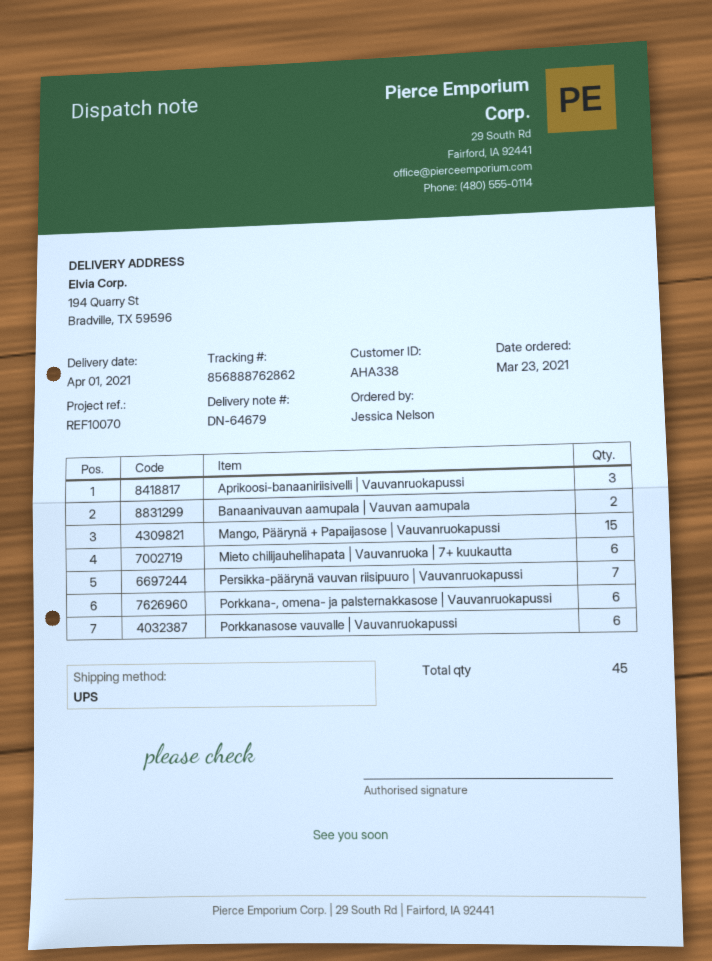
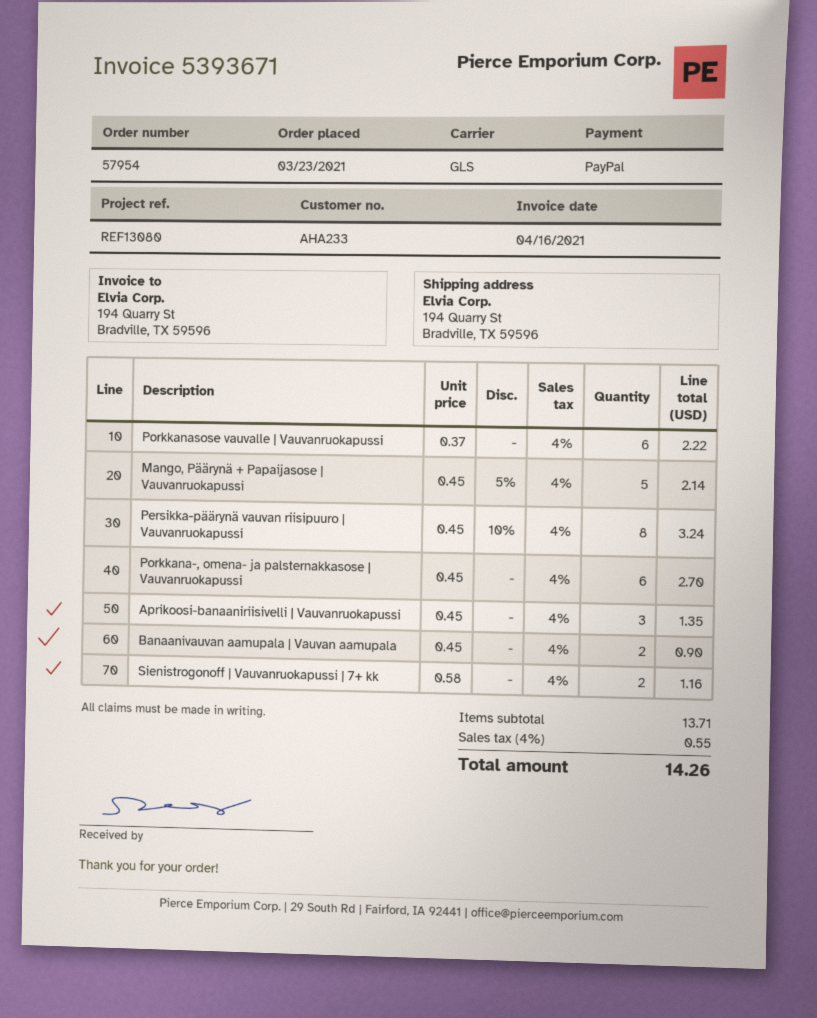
customer number: AHA338 -> AHA233
reference: REF10070 -> REF13080
shipping method: UPS -> GLS
Mango, Päärynä + Papaijasose | Vauvanruokapussi: 15 -> 5
Mieto chilijauhelihapata | Vauvanruoka | 7+ kuukautta: 6 -> none
Persikka-päärynä vauvan riisipuuro | Vauvanruokapussi: 7 -> 8
Sienistrogonoff | Vauvanruokapussi | 7+ kk: none -> 2

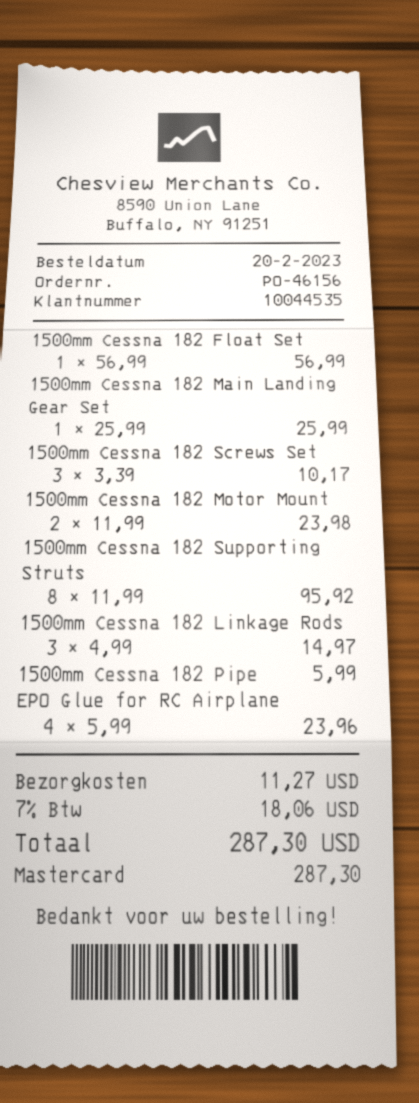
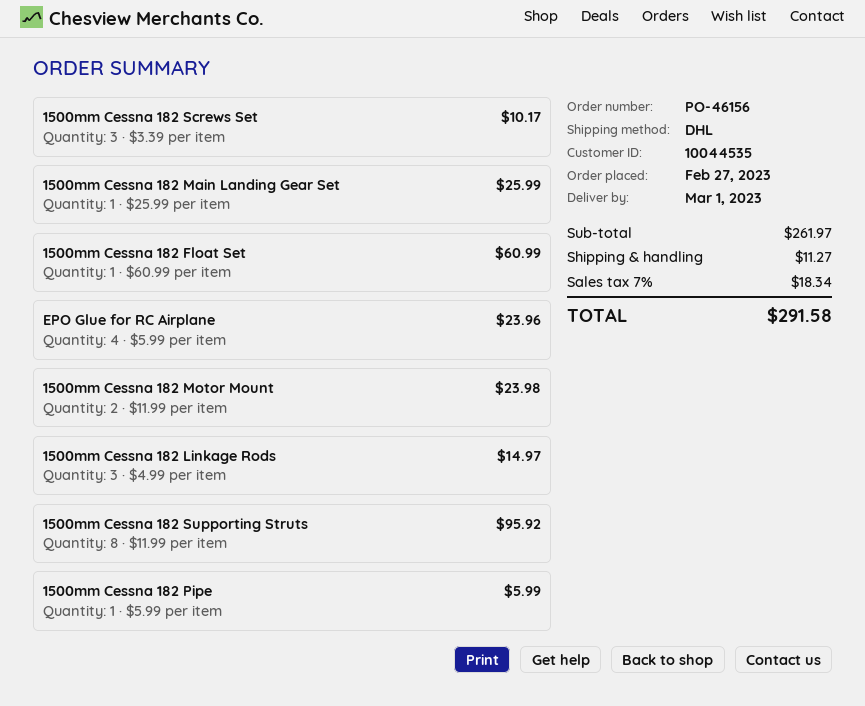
order date: 2023-02-20 -> 2023-02-27
1500mm Cessna 182 Float Set: 1 x 56.99 = 56.99 -> 1 x 60.99 = 60.99
tax: 7% = 18.06 -> 7% = 18.34
total: 287.30 -> 291.58

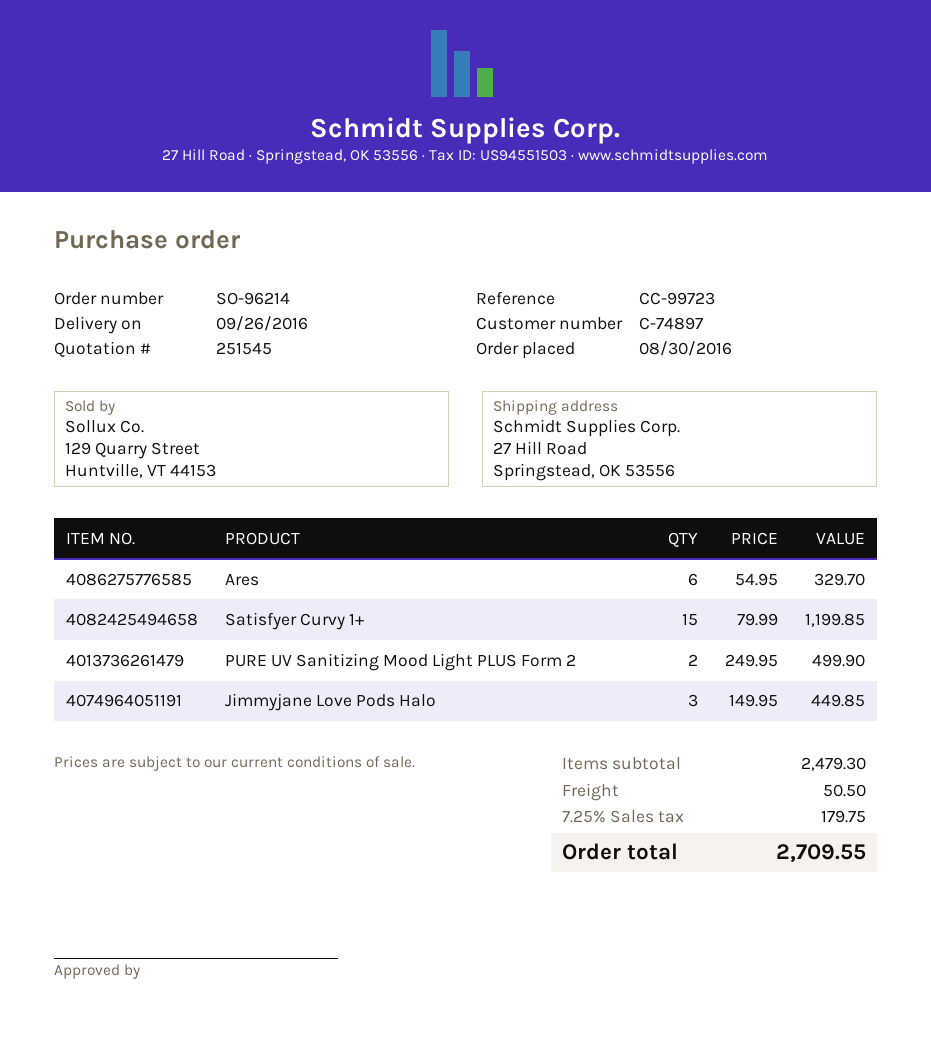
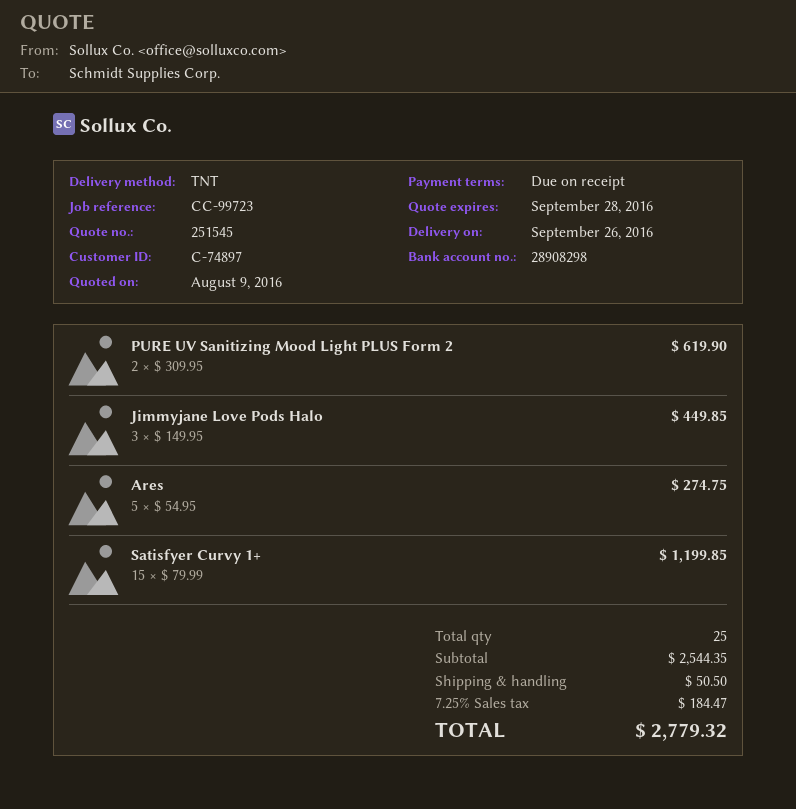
Ares: 6 x 54.95 = 329.70 -> 5 x 54.95 = 274.75
PURE UV Sanitizing Mood Light PLUS Form 2: 2 x 249.95 = 499.90 -> 2 x 309.95 = 619.90
subtotal: 2479.30 -> 2544.35
tax: 7.25% = 179.75 -> 7.25% = 184.47
total: 2709.55 -> 2779.32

......

__Task to carry out__: I need the lines from the line holding "Sienistrogonoff | Vauvanruokapussi" through the end of the material, inclusive, restated word for word and without pictures.

__Written answer__:
Sienistrogonoff | Vauvanruokapussi | 7+ kk: none -> 2

order date: 2023-02-20 -> 2023-02-27
1500mm Cessna 182 Float Set: 1 x 56.99 = 56.99 -> 1 x 60.99 = 60.99
tax: 7% = 18.06 -> 7% = 18.34
total: 287.30 -> 291.58

Ares: 6 x 54.95 = 329.70 -> 5 x 54.95 = 274.75
PURE UV Sanitizing Mood Light PLUS Form 2: 2 x 249.95 = 499.90 -> 2 x 309.95 = 619.90
subtotal: 2479.30 -> 2544.35
tax: 7.25% = 179.75 -> 7.25% = 184.47
total: 2709.55 -> 2779.32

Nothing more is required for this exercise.